Dollu Kunitha


 

Dollukunita
Dollu Kunitha (dance), is a major form of art, occupies the pride of place among folk dances. Dollu Kunitha is a popular drum dance of Karnataka accompanied by singing. It provides both spectacular variety and complexity of skills in the process of demonstration. Woven around the presiding deity of Beereshwara or Beeralingeswara, chiefly worshipped by the Kuruba Gowdas of Karnataka and Andhra Pradesh, also called Halumathasthas, it presents both entertainment and spiritual edification.

This is a group dance that is named after the Dollu – the percussion instrument used in the dance. The group consists of 12 to 16 dancers who each wear the drum and beat it to different rhythms while also dancing. The beat is controlled and directed by a leader with cymbals, positioned in the center. Slow and fast rhythms alternate and group weaves varied patterns.

The costumes are simple. The upper part of the body is usually left bare while the a black sheet-rug is tied on the lower body over the `dhooti’ or sarong.

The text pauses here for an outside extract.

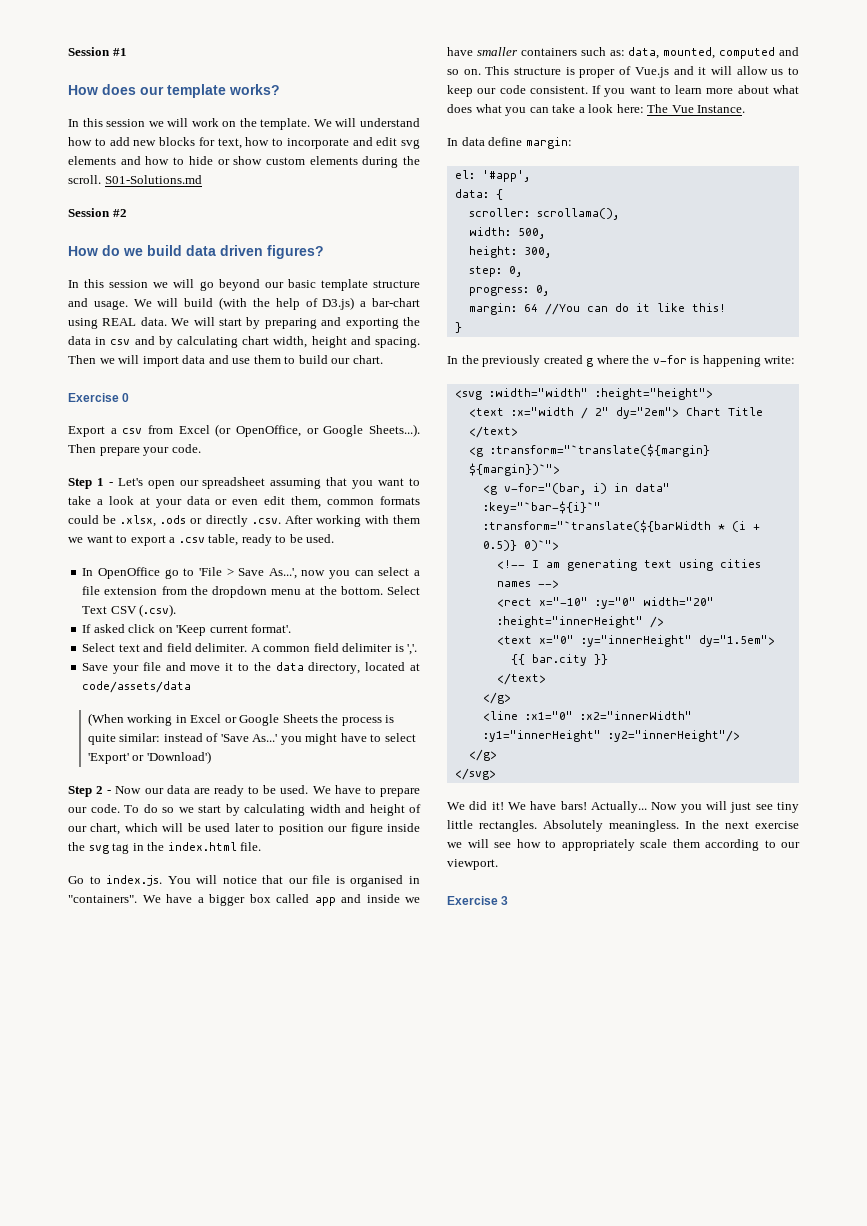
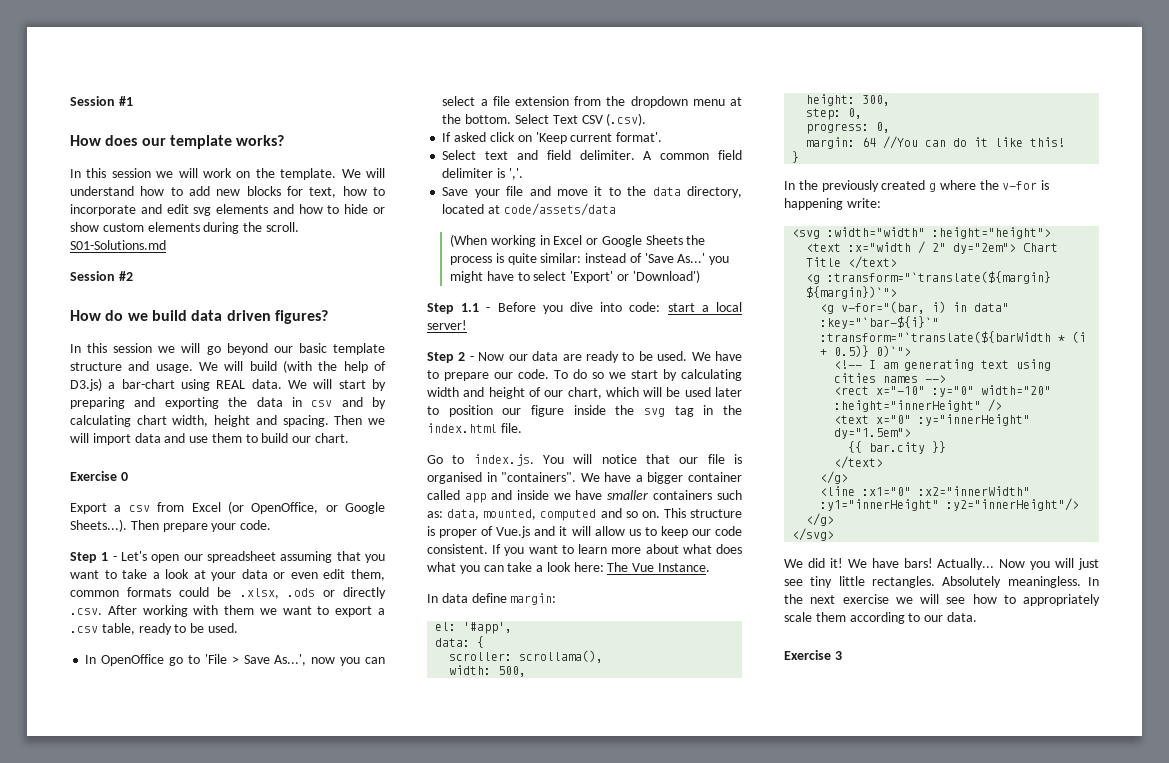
+ Step 1.1 - Before you dive into code: start a local server!
- We have a bigger box called app and inside we have smaller containers such as: data, mounted, computed and so on.
+ We have a bigger container called app and inside we have smaller containers such as: data, mounted, computed and so on.
- In the next exercise we will see how to appropriately scale them according to our viewport.
+ In the next exercise we will see how to appropriately scale them according to our data.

A troupe led by K. S. Haridas Bhat also toured the USSR in 1987, giving performances at Moscow, Leningrad, Vibrog Archangel, Pskov, Murmansk, Tashkent and Novograd.

Background and History
In all temples of Beereshwara, it is a religious practice that the major instrument Dollu be hung in the premises of the temple by means of a thick thread tied up to the hooks fixed in the ceiling. Every time pooja is offered to Beereshwara, the custom demands that there should be an instantaneous beating of the Dollu as an accompanying act of worship. definition of folk art: Folk art encompasses art produced from an indigenous culture or by peasants or other laboring tradespeople. In contrast to fine art, folk art is primarily utilitarian and decorative rather than purely aesthetic

Kuruba Gowdas sing in his lord Beereshwaras glory, giving an altogether different ring of intonation as distinguishable from the rest of other kinds of folk singers. Their ancestral pride is something, unconditional when they take to singing, tracing the origin of their genealogy, evolution and development over the ages. This expressive literature in its oral tradition goes by the legend called ‘Halumatha Purana’ or Kuruba Purana.

Tradition
Dollu dance has gone on uninterruptedly generation after generation with renewed vigour and raciness of performance. Hardly any religious performance of a ritualistic ceremony or any village festival can ever take place without this dance, especially in North Karnataka. On all these occasions, the Dollu dance becomes the very centre of activity around which other important things get built up. Since this dance demands strength, muscle power and the spirit of endurance, only well-built sturdy persons of enough stamina alone can take to it.

Story of Dollu
A demon Dollasura worshiped Shiva devotedly and Lord Shiva appeared before him and asked him to ask for a boon, Dollasura asked that he should be able to swallow Shiva himself. The boon was granted and Dollasura swallowed Shiva. Shiva started growing big. The asura unable to bear the pain pleaded Shiva to come out. Shiva tore open the demon thus killing him and came out, Shiva used the skin of the asura to make a dollu/drum and gave it to the ganas/rustics to play it.

The Troupe
The troupe consists of about a dozen artistes as dancing partners. Against the background we have tala, tappadi, trumpets, gong and flute, raised to a high-pitched tenor. These instruments are perforce used to reinforce the rich vibrations of Dollu. A miniature model of Dollu, easy to carry in hand, and handle it for beating – is often employed while singing a distinct class of songs-Dollu Songs/Drum Songs. Because there is beating of Dollu here by the fingers.

Other dance forms
Devare Thatte Kunitha, Yellammana Kunitha, and Suggi Kunitha are named after the deity or the symbol or instruments which are balanced on the head or held in the hand of the dancer. The Pata Kunitha, the Gorava Kunitha and the Kamsale are some of the other common ritualistic dances.